## About this task
Your task is to return the listing below word for word, without any of its images.

## Information shown
|---|
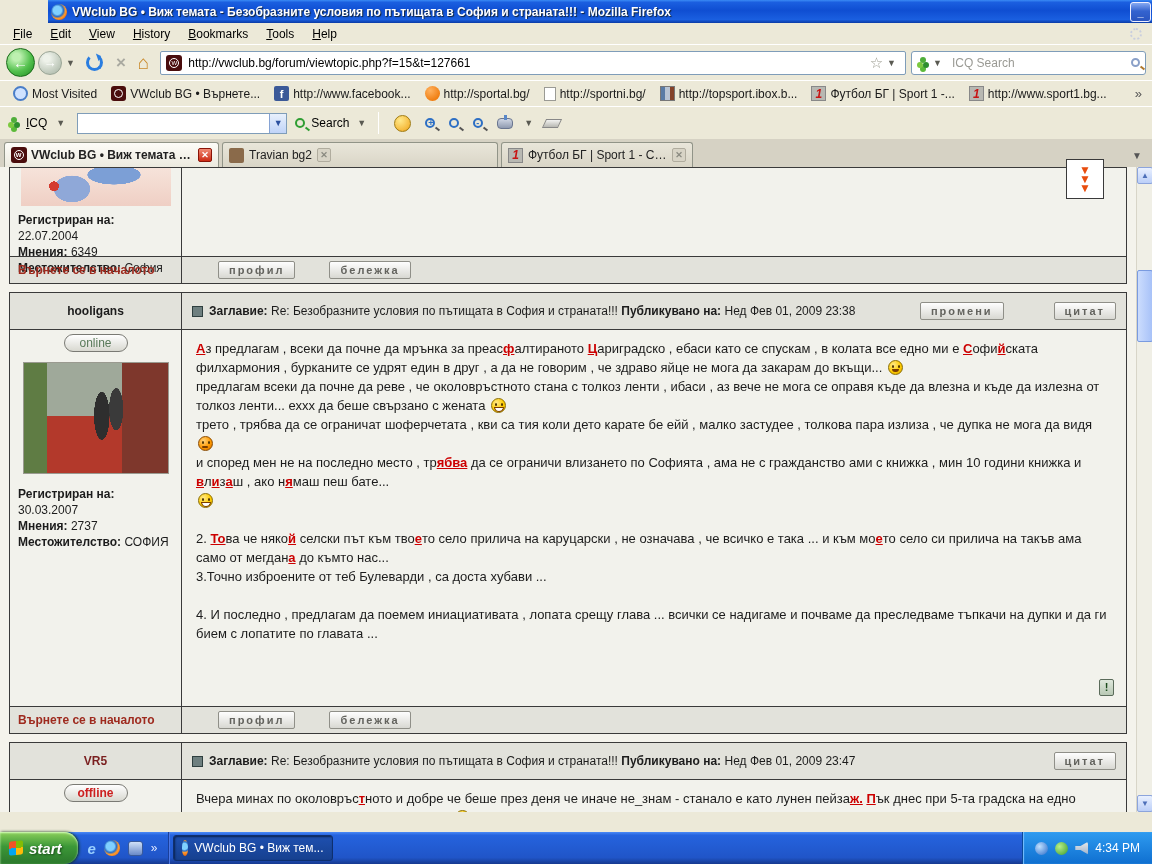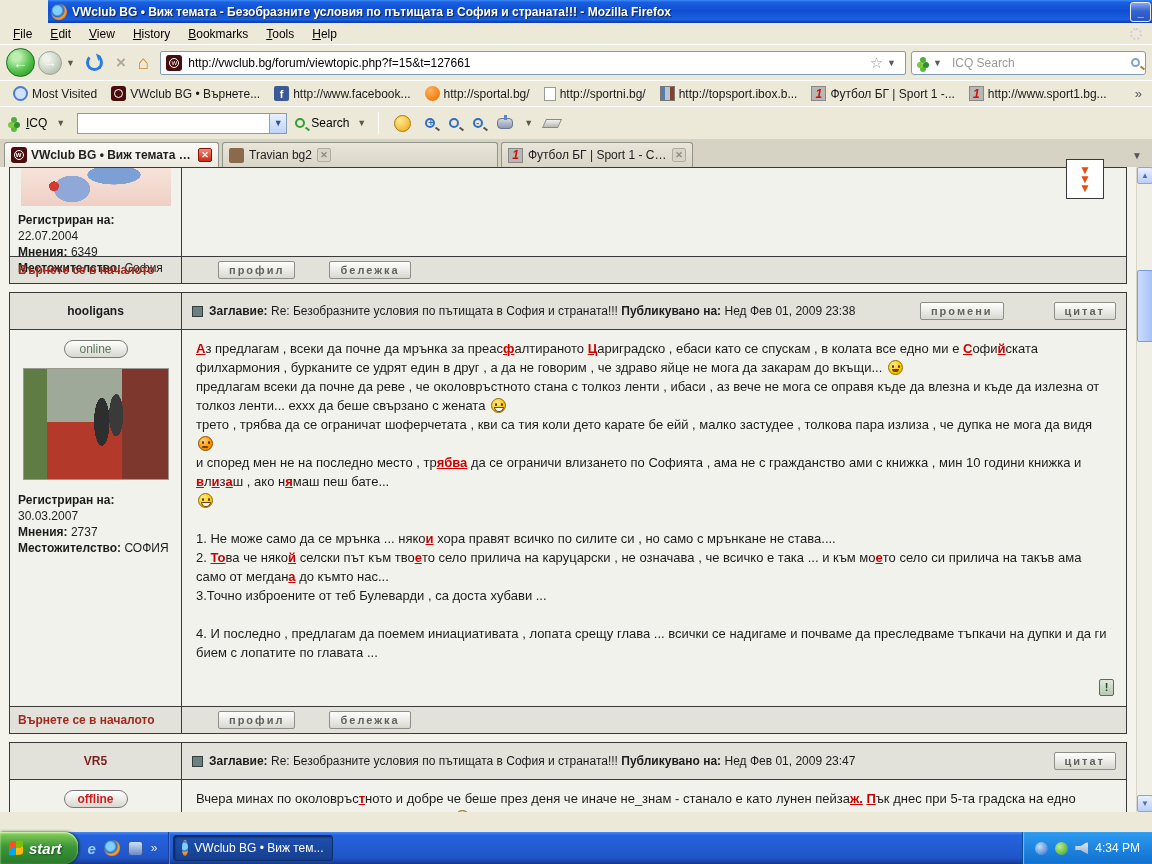--- a/index.html
+++ b/index.html
@@ -123,21 +123,21 @@
   .author.red { color:#7a1f1f; }
   .headline { display:flex; align-items:center; gap:6px; padding:0 10px; font-size:12px; }
   .post-ic { width:11px; height:11px; background:#6E7F7F; border:1px solid #2F3F3F; flex:0 0 auto; }
   .hbtns { margin-left:auto; display:flex; gap:26px; }
   .forum-btn { font-size:11px; font-weight:bold; letter-spacing:2px; color:#63635e;
     background:linear-gradient(#fefefe,#d8d8d2); border:1px solid #8f8f88; padding:2px 10px; border-radius:2px; white-space:nowrap;margin-left:24px; }
   .backtop { color:#9e2a1e; font-weight:bold; font-size:12px; padding-left:8px; display:flex; align-items:center; height:100%; }
   .foot-btns { display:flex; align-items:center; gap:10px; padding-left:12px; }
   .userinfo { font-size:12px; line-height:16px; padding:6px 4px 4px 8px; }
   .userinfo b { font-weight:bold; }
-  .pill { display:block; width:64px; margin:10px auto 4px auto; text-align:center; font-size:12px;
+  .pill { display:block; width:64px; margin:4px auto 4px auto; text-align:center; font-size:12px;
     border:1px solid #7a7a74; border-radius:9px; background:linear-gradient(#fff,#d8d8d0); padding:1px 12px; }
   .pill.on { color:#5a7a5a; }
   .pill.off { color:#cc2020; font-weight:bold; }
   .avatar1 { width:150px; height:38px; margin:0 auto;
     background:
       radial-gradient(circle 7px at 22% 48%, #D43B30 0 70%, transparent 71%),
       radial-gradient(ellipse 44px 16px at 62% 18%, #7C9FD6 0 60%, transparent 61%),
       radial-gradient(ellipse 30px 22px at 34% 55%, #8FA8D8 0 60%, transparent 61%),
       linear-gradient(#F6E3DA,#EFCFC4); }
   .avatar2 { width:146px; height:112px; margin:10px auto 6px auto; border:1px solid #9a9a90;
@@ -412,21 +412,20 @@
         </div>
       </div>
       <div class="postbody">
         <div>
             <div class="para"><span class="redletter">А</span>з предлагам , всеки да почне да мрънка за преас<span class="redletter">ф</span>алтираното <span class="redletter">Ц</span>ариградско , ебаси като се спускам , в колата все едно ми е <span class="redletter">С</span>офи<span class="redletter">й</span>ската филхармония , бурканите се удрят един в друг , а да не говорим , че здраво яйце не мога да закарам до вкъщи... <span class="smiley sm-razz"></span></div>
             <div class="para">предлагам всеки да почне да реве , че околовръстното стана с толкоз ленти , ибаси , аз вече не мога се оправя къде да влезна и къде да излезна от толкоз ленти... еххх да беше свързано с жената <span class="smiley sm-grin"></span></div>
             <div class="para">трето , трябва да се ограничат шоферчетата , кви са тия коли дето карате бе ейй , малко застудее , толкова пара излиза , че дупка не мога да видя <span class="smiley sm-mad"></span></div>
             <div class="para">и според мен не на последно место , тр<span class="redletter">ябва</span> да се ограничи влизането по Софията , ама не с гражданство ами с книжка , мин 10 години книжка и <span class="redletter">в</span>л<span class="redletter">и</span>з<span class="redletter">а</span>ш , ако н<span class="redletter">я</span>маш пеш бате...</div>
             <div class="para"><span class="smiley sm-grin"></span></div>
             <div class="para">&nbsp;</div>
-            <div class="para">1. Не може само да се мрънка ... няко<span class="redletter">и</span> хора правят всичко по силите си , но само с мрънкане не става....</div>
             <div class="para">2. <span class="redletter">То</span>ва че няко<span class="redletter">й</span> селски път към тво<span class="redletter">е</span>то село прилича на каруцарски , не означава , че всичко е така ... и към мо<span class="redletter">е</span>то село си прилича на такъв ама само от мегдан<span class="redletter">а</span> до къмто нас...</div>
             <div class="para">3.Точно изброените от теб Булеварди , са доста хубави ...</div>
             <div class="para">&nbsp;</div>
             <div class="para">4. И последно , предлагам да поемем иниациативата , лопата срещу глава ... всички се надигаме и почваме да преследваме тъпкачи на дупки и да ги бием с лопатите по главата ...</div>
           </div>
         <span class="report-btn">!</span>
       </div>
     </div>
     <div class="frow ffoot">
       <div class="fcell-l">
|---|
## Exercise output
--- a/index.html
+++ b/index.html
@@ -123,21 +123,21 @@
   .author.red { color:#7a1f1f; }
   .headline { display:flex; align-items:center; gap:6px; padding:0 10px; font-size:12px; }
   .post-ic { width:11px; height:11px; background:#6E7F7F; border:1px solid #2F3F3F; flex:0 0 auto; }
   .hbtns { margin-left:auto; display:flex; gap:26px; }
   .forum-btn { font-size:11px; font-weight:bold; letter-spacing:2px; color:#63635e;
     background:linear-gradient(#fefefe,#d8d8d2); border:1px solid #8f8f88; padding:2px 10px; border-radius:2px; white-space:nowrap;margin-left:24px; }
   .backtop { color:#9e2a1e; font-weight:bold; font-size:12px; padding-left:8px; display:flex; align-items:center; height:100%; }
   .foot-btns { display:flex; align-items:center; gap:10px; padding-left:12px; }
   .userinfo { font-size:12px; line-height:16px; padding:6px 4px 4px 8px; }
   .userinfo b { font-weight:bold; }
-  .pill { display:block; width:64px; margin:10px auto 4px auto; text-align:center; font-size:12px;
+  .pill { display:block; width:64px; margin:4px auto 4px auto; text-align:center; font-size:12px;
     border:1px solid #7a7a74; border-radius:9px; background:linear-gradient(#fff,#d8d8d0); padding:1px 12px; }
   .pill.on { color:#5a7a5a; }
   .pill.off { color:#cc2020; font-weight:bold; }
   .avatar1 { width:150px; height:38px; margin:0 auto;
     background:
       radial-gradient(circle 7px at 22% 48%, #D43B30 0 70%, transparent 71%),
       radial-gradient(ellipse 44px 16px at 62% 18%, #7C9FD6 0 60%, transparent 61%),
       radial-gradient(ellipse 30px 22px at 34% 55%, #8FA8D8 0 60%, transparent 61%),
       linear-gradient(#F6E3DA,#EFCFC4); }
   .avatar2 { width:146px; height:112px; margin:10px auto 6px auto; border:1px solid #9a9a90;
@@ -412,21 +412,20 @@
         </div>
       </div>
       <div class="postbody">
         <div>
             <div class="para"><span class="redletter">А</span>з предлагам , всеки да почне да мрънка за преас<span class="redletter">ф</span>алтираното <span class="redletter">Ц</span>ариградско , ебаси като се спускам , в колата все едно ми е <span class="redletter">С</span>офи<span class="redletter">й</span>ската филхармония , бурканите се удрят един в друг , а да не говорим , че здраво яйце не мога да закарам до вкъщи... <span class="smiley sm-razz"></span></div>
             <div class="para">предлагам всеки да почне да реве , че околовръстното стана с толкоз ленти , ибаси , аз вече не мога се оправя къде да влезна и къде да излезна от толкоз ленти... еххх да беше свързано с жената <span class="smiley sm-grin"></span></div>
             <div class="para">трето , трябва да се ограничат шоферчетата , кви са тия коли дето карате бе ейй , малко застудее , толкова пара излиза , че дупка не мога да видя <span class="smiley sm-mad"></span></div>
             <div class="para">и според мен не на последно место , тр<span class="redletter">ябва</span> да се ограничи влизането по Софията , ама не с гражданство ами с книжка , мин 10 години книжка и <span class="redletter">в</span>л<span class="redletter">и</span>з<span class="redletter">а</span>ш , ако н<span class="redletter">я</span>маш пеш бате...</div>
             <div class="para"><span class="smiley sm-grin"></span></div>
             <div class="para">&nbsp;</div>
-            <div class="para">1. Не може само да се мрънка ... няко<span class="redletter">и</span> хора правят всичко по силите си , но само с мрънкане не става....</div>
             <div class="para">2. <span class="redletter">То</span>ва че няко<span class="redletter">й</span> селски път към тво<span class="redletter">е</span>то село прилича на каруцарски , не означава , че всичко е така ... и към мо<span class="redletter">е</span>то село си прилича на такъв ама само от мегдан<span class="redletter">а</span> до къмто нас...</div>
             <div class="para">3.Точно изброените от теб Булеварди , са доста хубави ...</div>
             <div class="para">&nbsp;</div>
             <div class="para">4. И последно , предлагам да поемем иниациативата , лопата срещу глава ... всички се надигаме и почваме да преследваме тъпкачи на дупки и да ги бием с лопатите по главата ...</div>
           </div>
         <span class="report-btn">!</span>
       </div>
     </div>
     <div class="frow ffoot">
       <div class="fcell-l">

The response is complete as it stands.